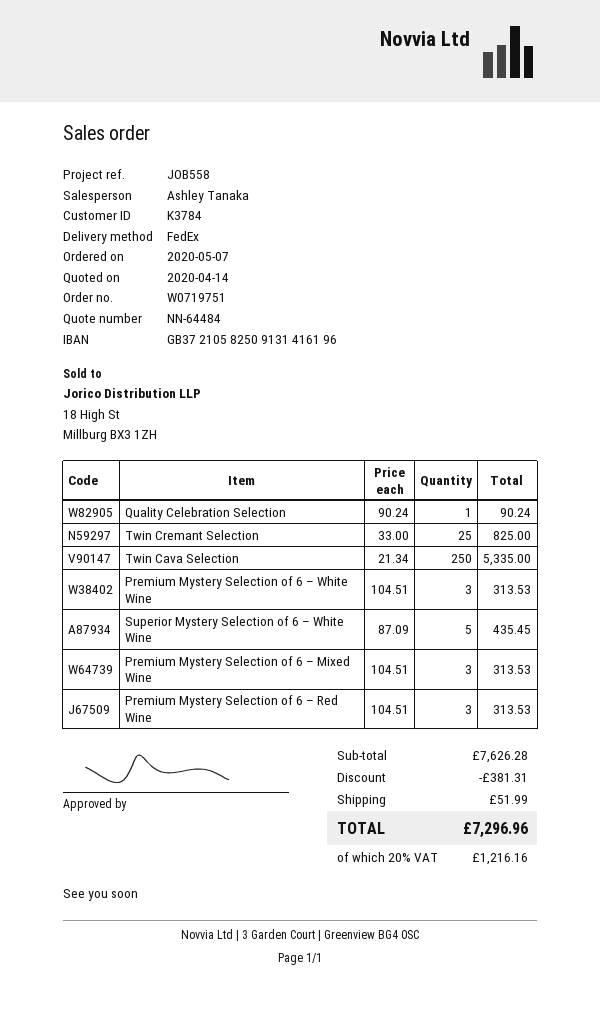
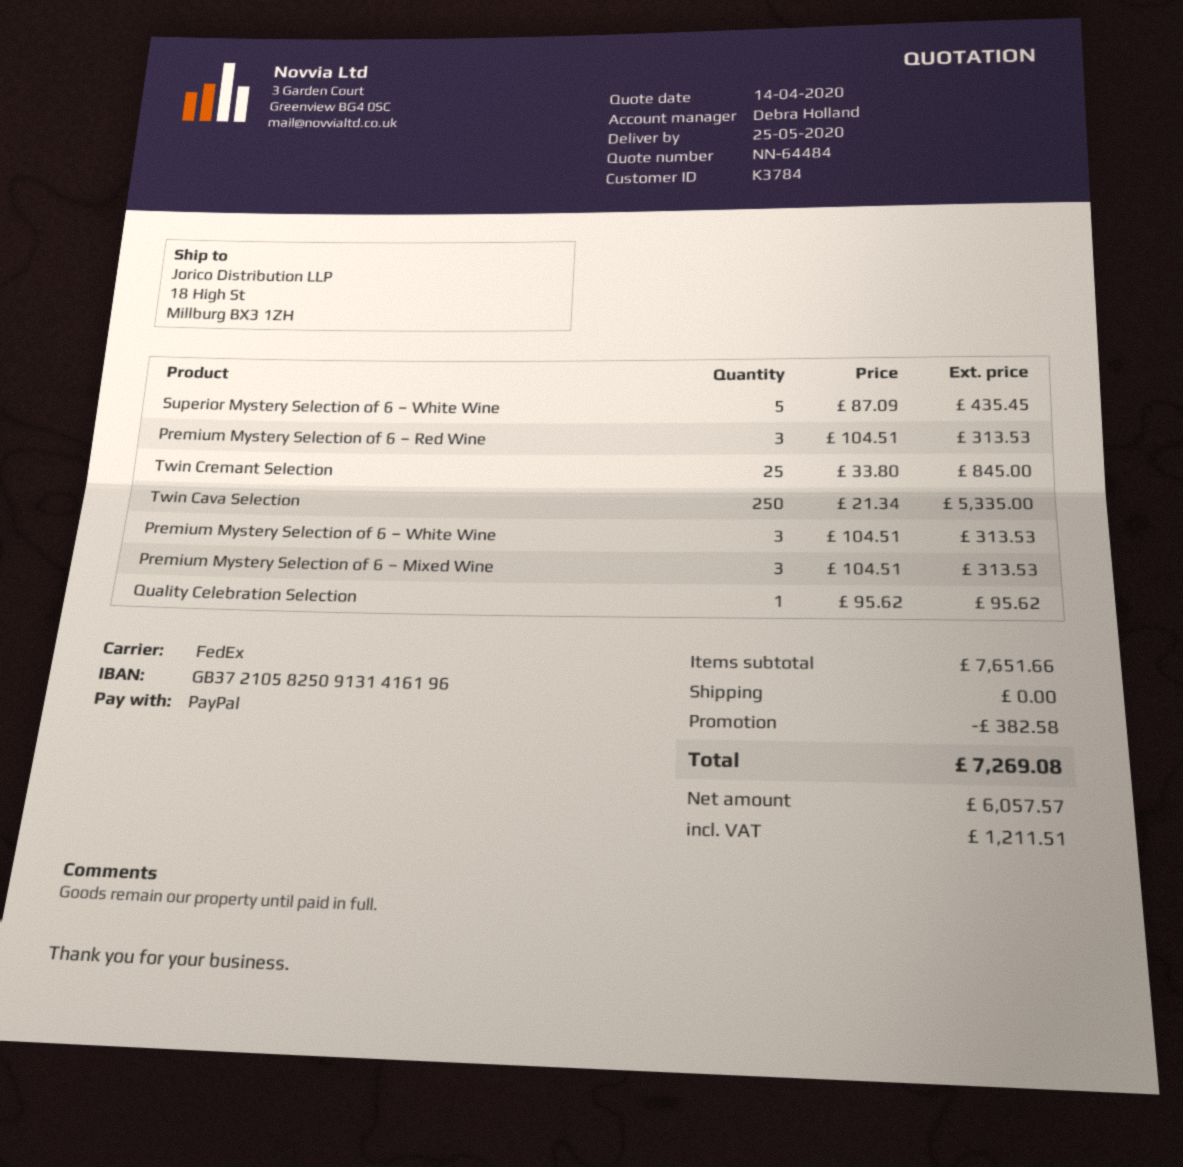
sales rep: Ashley Tanaka -> Debra Holland
Quality Celebration Selection: 1 x 90.24 = 90.24 -> 1 x 95.62 = 95.62
Twin Cremant Selection: 25 x 33.00 = 825.00 -> 25 x 33.80 = 845.00
subtotal: 7626.28 -> 7651.66
discount: 381.31 -> 382.58
shipping: 51.99 -> 0.00
tax: 1216.16 -> 1211.51
total: 7296.96 -> 7269.08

◆ WHAT IS BEING ASKED ◆
Repeat exactly, and only, the lines from the one containing "shipping: 51.99 -> 0.00" through the last line above.

◆ TASK RESULT ◆
shipping: 51.99 -> 0.00
tax: 1216.16 -> 1211.51
total: 7296.96 -> 7269.08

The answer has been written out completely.